Originaire de la région de Kapuskasing, Dre Boulianne a été élevée en anglais à la maison et a fréquenté l’école élémentaire et secondaire dans le programme d’immersion française.  Dès un jeune âge, elle reconnaissait l’importance du bilinguisme dans sa communauté.  En travaillant et en vivant dans la région, elle fut inspirée d’apprendre la langue française.

Pendant sa troisième année à l’institution, Dre Boulianne devait faire un stage de huit mois dans une communauté au nord de l’Ontario. Elle a choisi Hearst, une communauté majoritairement francophone, pour s’immerger dans la langue et la culture. Pendant son séjour dans cette petite ville, Dre Boulianne a entrepris un projet de recherche sur les services de santé pour les citoyens ayant trait au système de renvois et de suivis; elle a remarqué un défi important.

Lorsqu’un patient francophone requiert des suivis et est dirigé auprès d’un plus grand centre médical comme Sudbury, Timmins ou Thunder Bay, il n’y a pas de garantie qu’il y aura des services en français.  « J’ai entendu des histoires d’horreur de personnes âgées, ayant été redirigées pour des soins dans des villes comme Sudbury, qui y arrivent par ambulance et ne reçoivent pas de services en français. Ils reviennent à Kapuskasing sans avoir compris les instructions qu’ils ont reçues. Les services qui sont disponibles sont-ils vraiment accessibles? » signale Dre Boulianne.
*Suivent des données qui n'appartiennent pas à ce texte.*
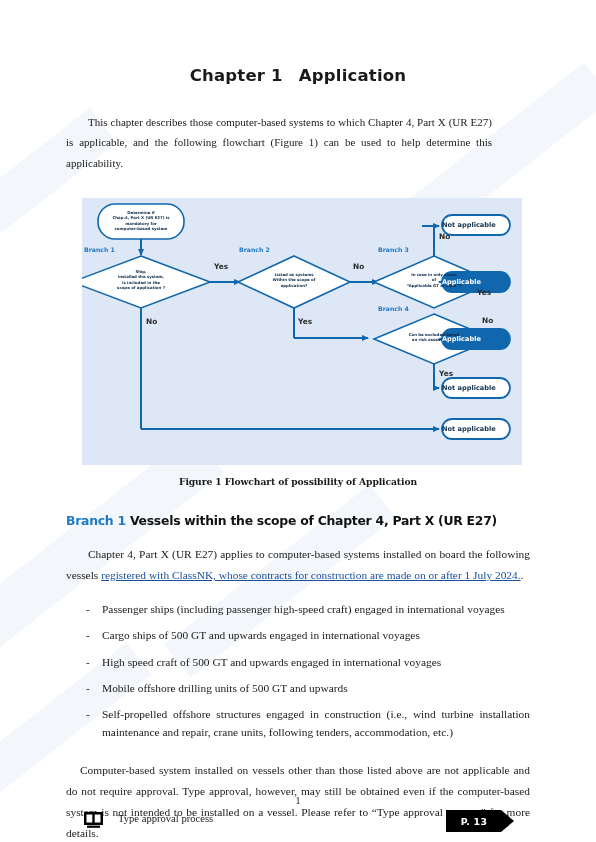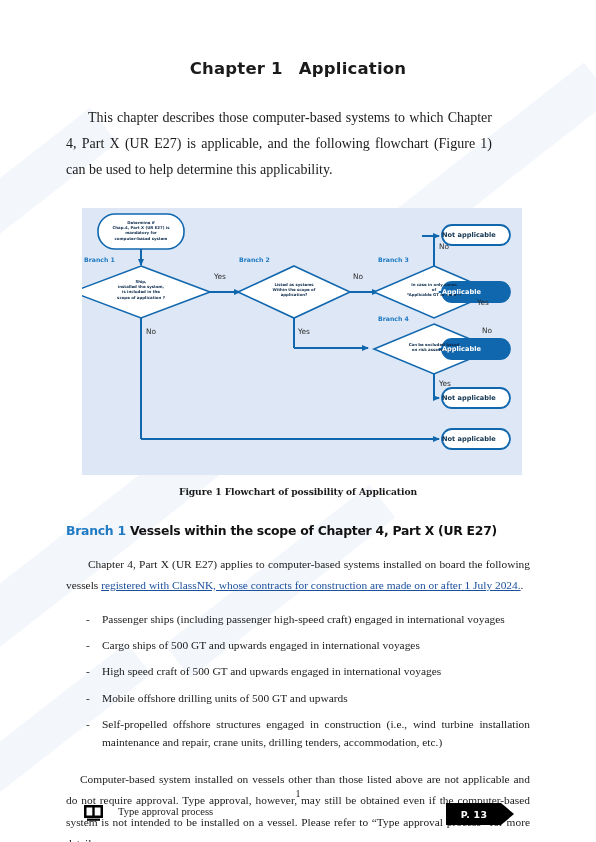--- a/index.html
+++ b/index.html
@@ -50,7 +50,7 @@
     font-size: 16.5px;
     text-align: center;
     letter-spacing: .2px;
-    margin: 9px;
+    margin: 16px;
     padding-top: 50px;
   }
   .chapter-title .ct-gap { display: inline-block; width: 16px; }

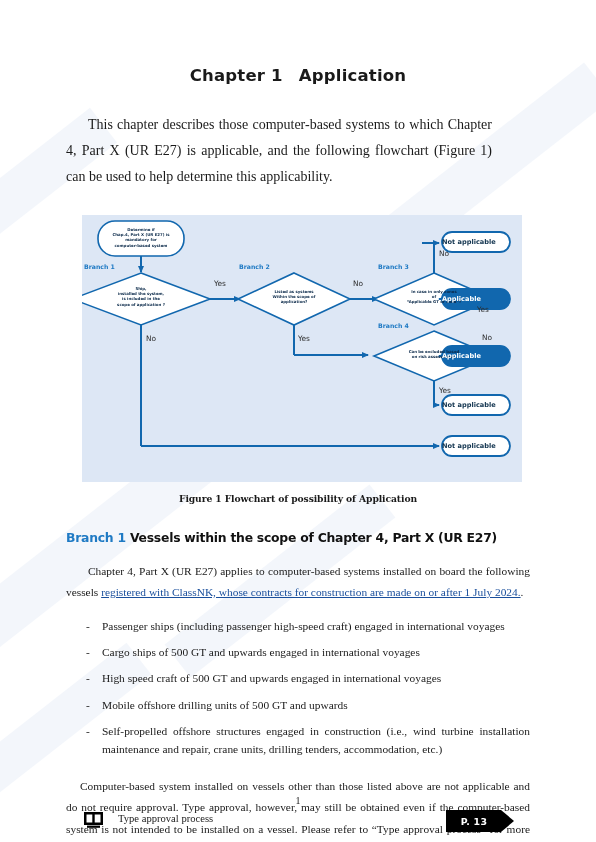--- a/index.html
+++ b/index.html
@@ -58,7 +58,7 @@
   
   .intro {
     margin: 27px 104px 0 66px;
-    font-size: 14px;
+    font-size: 11px;
     line-height: 1.85;
     text-align: justify;
   }

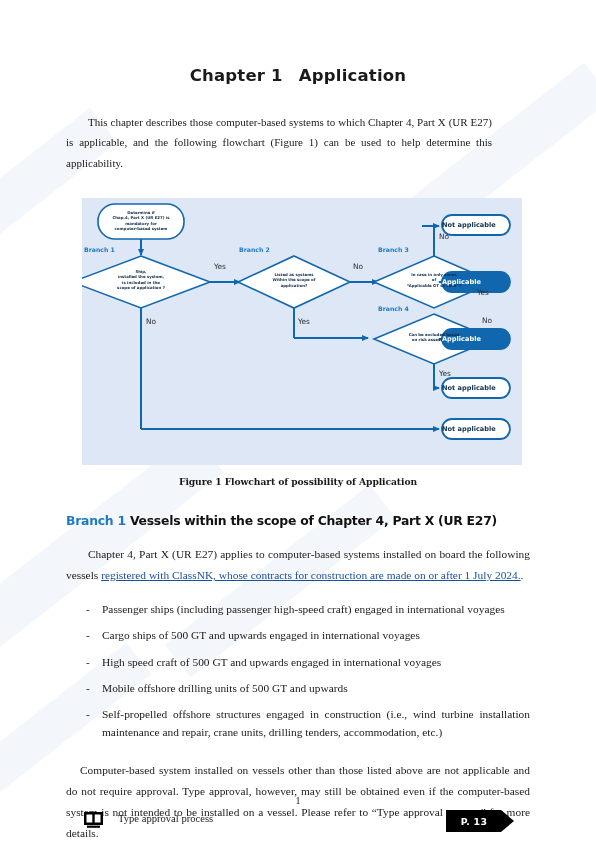--- a/index.html
+++ b/index.html
@@ -95,7 +95,7 @@
   .edge-label {
     position: absolute;
     font-family: "DejaVu Sans", sans-serif;
-    font-weight: normal;
+    font-weight: bold;
     font-size: 7.4px;
     color: #2b2b2b;
     white-space: nowrap;

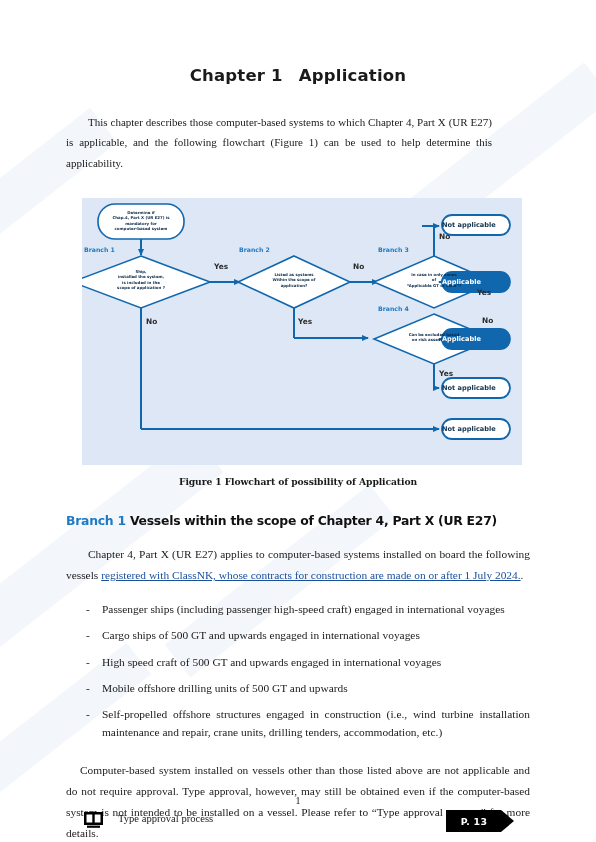--- a/index.html
+++ b/index.html
@@ -369,7 +369,7 @@
     <li><span class="dash">-</span><span>Cargo ships of 500 GT and upwards engaged in international voyages</span></li>
     <li><span class="dash">-</span><span>High speed craft of 500 GT and upwards engaged in international voyages</span></li>
     <li><span class="dash">-</span><span>Mobile offshore drilling units of 500 GT and upwards</span></li>
-    <li><span class="dash">-</span><span>Self-propelled offshore structures engaged in construction (i.e., wind turbine installation maintenance and repair, crane units, drilling tenders, accommodation, etc.)</span></li>
+    <li><span class="dash">-</span><span>Self-propelled offshore structures engaged in construction (i.e., wind turbine installation maintenance and repair, crane units, following tenders, accommodation, etc.)</span></li>
   </ul>
 
   <div class="closing">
D’après le Comissariat aux services en français, (qui fait maintenant partie du Bureau de l’Ombudsman de l’Ontario), l’offre active assure les services gouvernementaux offert en français. « Pour les utilisateurs du système de santé, l’offre active devient synonyme de sécurité. »

Dre Boulianne est passionnée d’offrir des services médicaux équitables à tous ses patients.  Son but ultime est de faire changer la façon dont les médecins de petites communautés francophones transfèrent les patients francophones aux plus grand centres médicaux.  Elle veut que les patients aient le choix d’obtenir des services d’un spécialiste francophone.
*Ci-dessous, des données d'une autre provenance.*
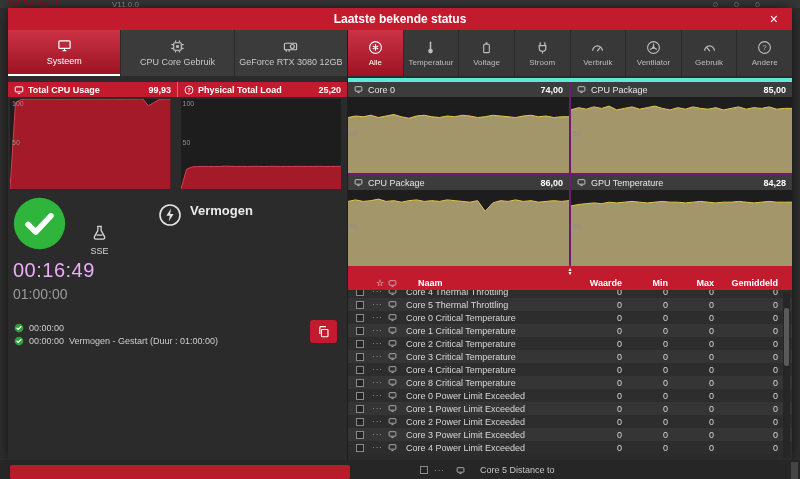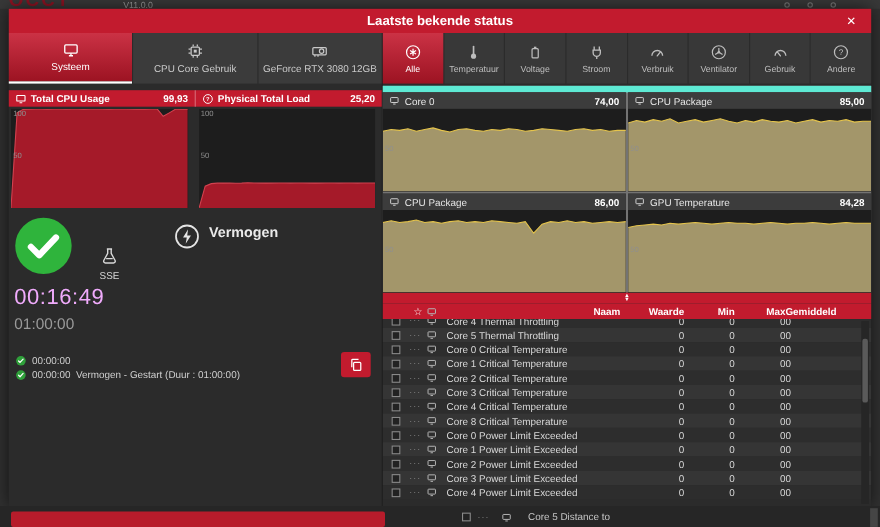--- a/index.html
+++ b/index.html
@@ -69,7 +69,7 @@
   .rtab{flex:1;display:flex;flex-direction:column;align-items:center;justify-content:center;gap:3px;background:#383838;color:#bdbdbd;font-size:8px;cursor:pointer;min-width:0}
   .rtab.active{background:linear-gradient(#cb3245,#9c1322);color:#fff}
   .ricon{width:15px;height:15px}
-  .chartgrid{display:grid;grid-template-columns:1fr 1fr;grid-template-rows:1fr 1fr;gap:2px;background:#737373;height:188px;flex:0 0 188px;margin-top:2px;border-top:6px solid #5eead4}
+  .chartgrid{display:grid;grid-template-columns:1fr 1fr;grid-template-rows:1fr 1fr;gap:2px;background:#701a75;height:188px;flex:0 0 188px;margin-top:2px;border-top:4px solid #5eead4}
   .cpanel{display:flex;flex-direction:column;background:#242424;min-width:0}
   .chead{display:flex;align-items:center;gap:5px;height:15px;flex:0 0 15px;background:#3c3c3c;color:#e6e6e6;font-size:9px;padding:0 6px}
   .chead .cicon{width:9px;height:9px;flex:0 0 9px;color:#cfcfcf}

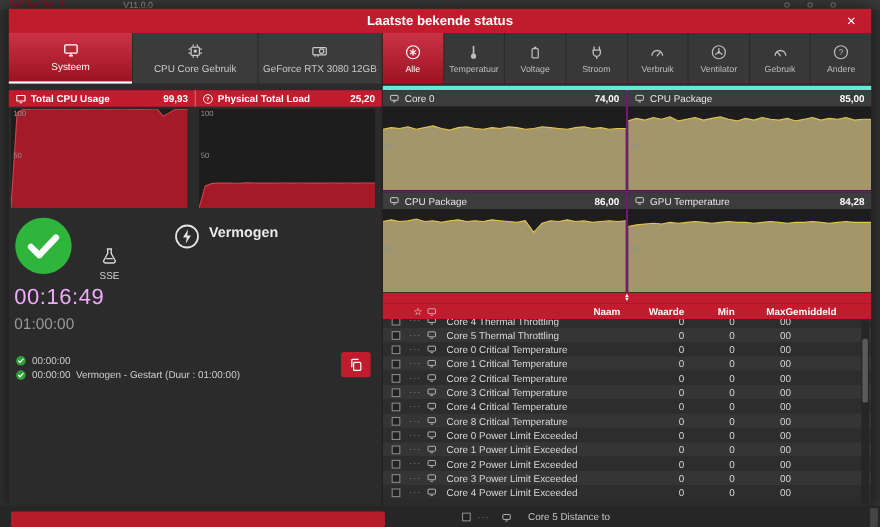--- a/index.html
+++ b/index.html
@@ -90,7 +90,7 @@
   .c-icon{width:18px;flex:0 0 18px;color:#b5b5b5}
   .c-icon svg{width:9px;height:9px;display:block}
   .c-name{flex:1;text-align:left;min-width:0;white-space:nowrap;overflow:hidden}
-  .thead .c-name{text-align:right;padding-left:12px}
+  .thead .c-name{text-align:left;padding-left:12px}
   .c-val{width:58px;flex:0 0 58px;text-align:right}
   .c-min,.c-max{width:46px;flex:0 0 46px;text-align:right}
   .c-avg{width:64px;flex:0 0 64px;text-align:left}

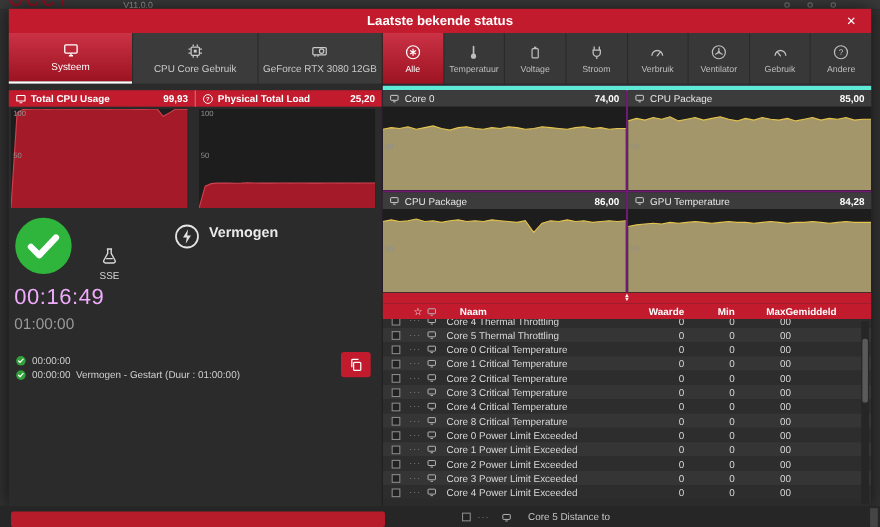--- a/index.html
+++ b/index.html
@@ -93,7 +93,7 @@
   .thead .c-name{text-align:left;padding-left:12px}
   .c-val{width:58px;flex:0 0 58px;text-align:right}
   .c-min,.c-max{width:46px;flex:0 0 46px;text-align:right}
-  .c-avg{width:64px;flex:0 0 64px;text-align:left}
+  .c-avg{width:64px;flex:0 0 64px;text-align:right}
   .vscroll{position:absolute;right:2px;top:262px;bottom:2px;width:7px;background:#262626}
   .vthumb{position:absolute;top:16px;left:1px;width:5px;height:58px;background:#5a5a5a;border-radius:2px;cursor:grab}
 </style>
« On trouve ça drôle, mon mari et moi, et même mes superviseurs, parce que je suis la petite anglophone et c’est moi qui se bat pour assurer les droits des francophones » exclame Dre Boulianne.

Selon Dre Boulianne, il semble que les nuances de la médecine pour les francophones ne sont pas différentes de celles des anglophones.  Les problèmes et les inquiétudes sont souvent identiques.  Ce qui diffère c’est la planification des soins.  En renvoyant des patients francophones vers des professionnels de la santé francophone, la barrière linguistique est éliminée.

Il est difficile d’élaborer une solution concrète pour assurer que tous les citoyens aient accès à des soins de santé qu’ils méritent.  La première étape a trait à la sensibilisation des médecins à l’offre active des soins de santé équitables et sécuritaires dans la langue de préférence du patient. C’est aussi une question de renseigner les patients sur leurs droits de recevoir les soins de santé en français, s’ils le veulent.  C’est une tâche parfois difficile, mais il est rassurant de pouvoir compter sur des professionnels de la santé comme Dre Boulianne pour éclairer la piste et mener la cause à bien.